» Problem to solve
Copy whichever lines of the data hold the word "ctxMap".
### Available data
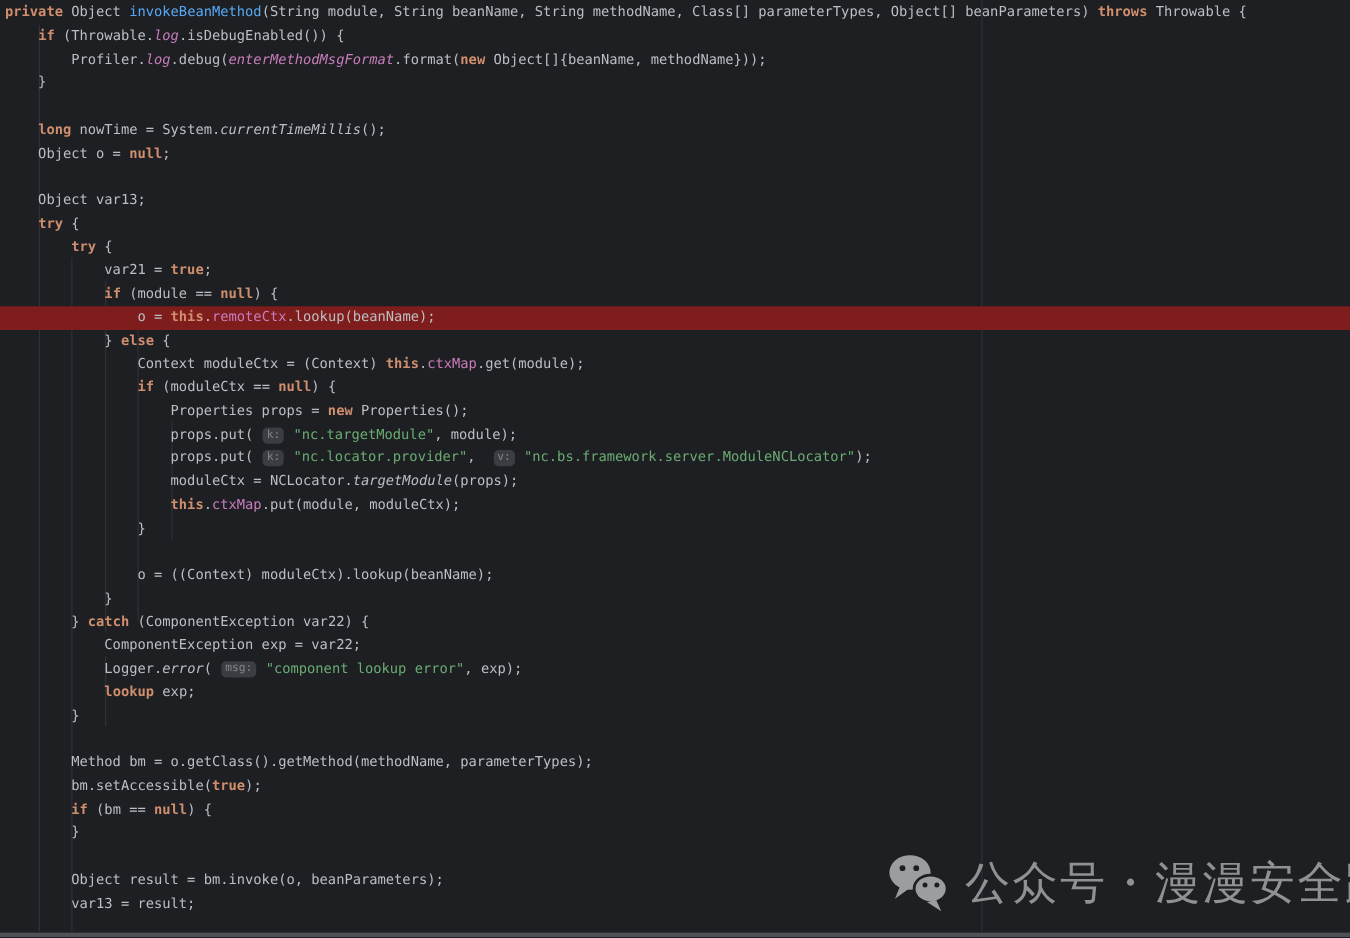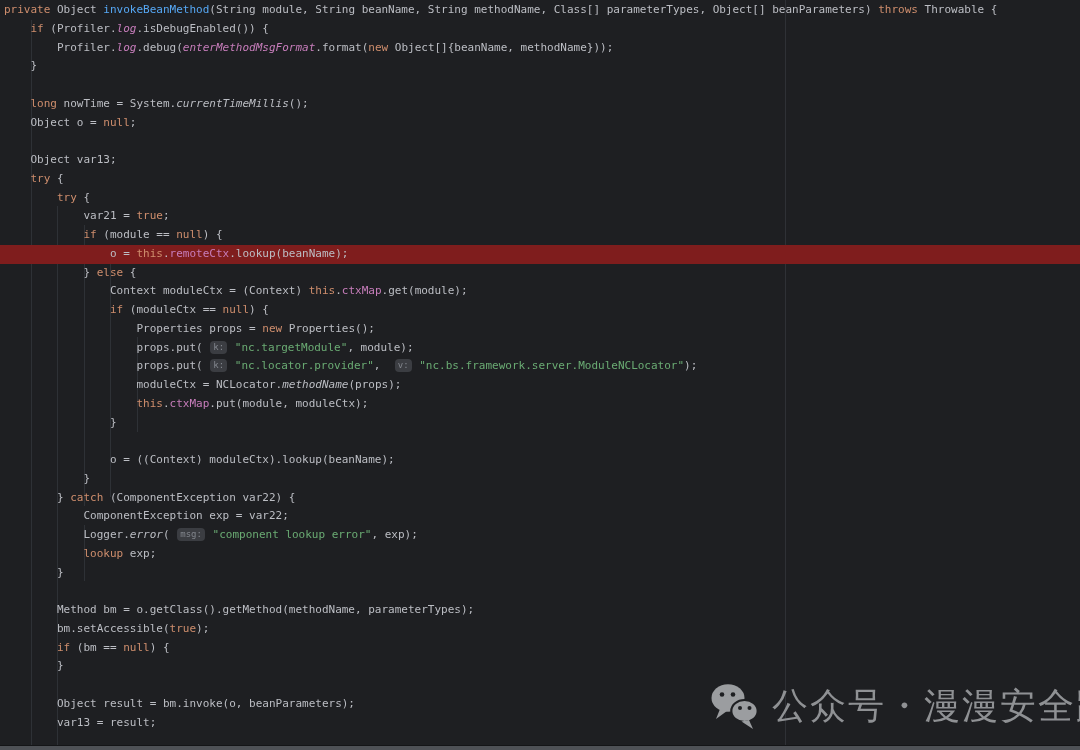--- a/index.html
+++ b/index.html
@@ -42,21 +42,21 @@
     line-height: 18.75px;
     white-space: pre;
   }
   .line span { white-space: pre; }
   .line.caret {
     background: #7f1d1d;
     margin-left: -4px;
     padding-left: 4px;
     width: 1080px;
   }
-  .t-kw     { color: #cf8e6d; }
+  .t-kw     { color: #cf8e6d; font-weight: bold; }
   .t-decl   { color: #56a8f5; }
   .t-field  { color: #c77dbb; }
   .t-sfield { color: #c77dbb; font-style: italic; margin-top: 39px; }
   .t-smethod{ color: #bcbec4; font-style: italic; }
   .t-str    { color: #6aab73; }
   .t-txt    { color: #bcbec4; }
   .t-hint {
     display: inline-block;
     background: #3b3d42;
     color: #82868d;
@@ -102,40 +102,40 @@
 
   <div class="iguide" style="left:31px;  top:20px;  height:726px;"></div>
   <div class="iguide" style="left:57px;  top:206px; height:540px;"></div>
   <div class="iguide" style="left:84px;  top:225px; height:281px;"></div>
   <div class="iguide" style="left:84px;  top:525px; height:56px;"></div>
   <div class="iguide" style="left:110px; top:262px; height:235px;"></div>
   <div class="iguide" style="left:137px; top:337px; height:95px;"></div>
 
   <div class="code" id="code">
       <div class="line"><span class="t-kw">private</span><span class="t-txt"> Object </span><span class="t-decl">invokeBeanMethod</span><span class="t-txt">(String module, String beanName, String methodName, Class[] parameterTypes, Object[] beanParameters) </span><span class="t-kw">throws</span><span class="t-txt"> Throwable {</span></div>
-      <div class="line"><span class="t-txt">    </span><span class="t-kw">if</span><span class="t-txt"> (Profiler.</span><span class="t-sfield">log</span><span class="t-txt">.isDebugEnabled()) {</span></div>
+      <div class="line"><span class="t-txt">    </span><span class="t-kw">if</span><span class="t-txt"> (Throwable.</span><span class="t-sfield">log</span><span class="t-txt">.isDebugEnabled()) {</span></div>
       <div class="line"><span class="t-txt">        Profiler.</span><span class="t-sfield">log</span><span class="t-txt">.debug(</span><span class="t-sfield">enterMethodMsgFormat</span><span class="t-txt">.format(</span><span class="t-kw">new</span><span class="t-txt"> Object[]{beanName, methodName}));</span></div>
       <div class="line"><span class="t-txt">    }</span></div>
       <div class="line"></div>
       <div class="line"><span class="t-txt">    </span><span class="t-kw">long</span><span class="t-txt"> nowTime = System.</span><span class="t-smethod">currentTimeMillis</span><span class="t-txt">();</span></div>
       <div class="line"><span class="t-txt">    Object o = </span><span class="t-kw">null</span><span class="t-txt">;</span></div>
       <div class="line"></div>
       <div class="line"><span class="t-txt">    Object var13;</span></div>
       <div class="line"><span class="t-txt">    </span><span class="t-kw">try</span><span class="t-txt"> {</span></div>
       <div class="line"><span class="t-txt">        </span><span class="t-kw">try</span><span class="t-txt"> {</span></div>
       <div class="line"><span class="t-txt">            var21 = </span><span class="t-kw">true</span><span class="t-txt">;</span></div>
       <div class="line"><span class="t-txt">            </span><span class="t-kw">if</span><span class="t-txt"> (module == </span><span class="t-kw">null</span><span class="t-txt">) {</span></div>
       <div class="line caret"><span class="t-txt">                o = </span><span class="t-kw">this</span><span class="t-txt">.</span><span class="t-field">remoteCtx</span><span class="t-txt">.lookup(beanName);</span></div>
       <div class="line"><span class="t-txt">            } </span><span class="t-kw">else</span><span class="t-txt"> {</span></div>
       <div class="line"><span class="t-txt">                Context moduleCtx = (Context) </span><span class="t-kw">this</span><span class="t-txt">.</span><span class="t-field">ctxMap</span><span class="t-txt">.get(module);</span></div>
       <div class="line"><span class="t-txt">                </span><span class="t-kw">if</span><span class="t-txt"> (moduleCtx == </span><span class="t-kw">null</span><span class="t-txt">) {</span></div>
       <div class="line"><span class="t-txt">                    Properties props = </span><span class="t-kw">new</span><span class="t-txt"> Properties();</span></div>
       <div class="line"><span class="t-txt">                    props.put( </span><span class="t-hint">k:</span><span class="t-txt"> </span><span class="t-str">"nc.targetModule"</span><span class="t-txt">, module);</span></div>
       <div class="line"><span class="t-txt">                    props.put( </span><span class="t-hint">k:</span><span class="t-txt"> </span><span class="t-str">"nc.locator.provider"</span><span class="t-txt">,  </span><span class="t-hint">v:</span><span class="t-txt"> </span><span class="t-str">"nc.bs.framework.server.ModuleNCLocator"</span><span class="t-txt">);</span></div>
-      <div class="line"><span class="t-txt">                    moduleCtx = NCLocator.</span><span class="t-smethod">methodName</span><span class="t-txt">(props);</span></div>
+      <div class="line"><span class="t-txt">                    moduleCtx = NCLocator.</span><span class="t-smethod">targetModule</span><span class="t-txt">(props);</span></div>
       <div class="line"><span class="t-txt">                    </span><span class="t-kw">this</span><span class="t-txt">.</span><span class="t-field">ctxMap</span><span class="t-txt">.put(module, moduleCtx);</span></div>
       <div class="line"><span class="t-txt">                }</span></div>
       <div class="line"></div>
       <div class="line"><span class="t-txt">                o = ((Context) moduleCtx).lookup(beanName);</span></div>
       <div class="line"><span class="t-txt">            }</span></div>
       <div class="line"><span class="t-txt">        } </span><span class="t-kw">catch</span><span class="t-txt"> (ComponentException var22) {</span></div>
       <div class="line"><span class="t-txt">            ComponentException exp = var22;</span></div>
       <div class="line"><span class="t-txt">            Logger.</span><span class="t-smethod">error</span><span class="t-txt">( </span><span class="t-hint">msg:</span><span class="t-txt"> </span><span class="t-str">"component lookup error"</span><span class="t-txt">, exp);</span></div>
       <div class="line"><span class="t-txt">            </span><span class="t-kw">lookup</span><span class="t-txt"> exp;</span></div>
       <div class="line"><span class="t-txt">        }</span></div>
######
» Exercise output
       <div class="line"><span class="t-txt">                Context moduleCtx = (Context) </span><span class="t-kw">this</span><span class="t-txt">.</span><span class="t-field">ctxMap</span><span class="t-txt">.get(module);</span></div>
       <div class="line"><span class="t-txt">                    </span><span class="t-kw">this</span><span class="t-txt">.</span><span class="t-field">ctxMap</span><span class="t-txt">.put(module, moduleCtx);</span></div>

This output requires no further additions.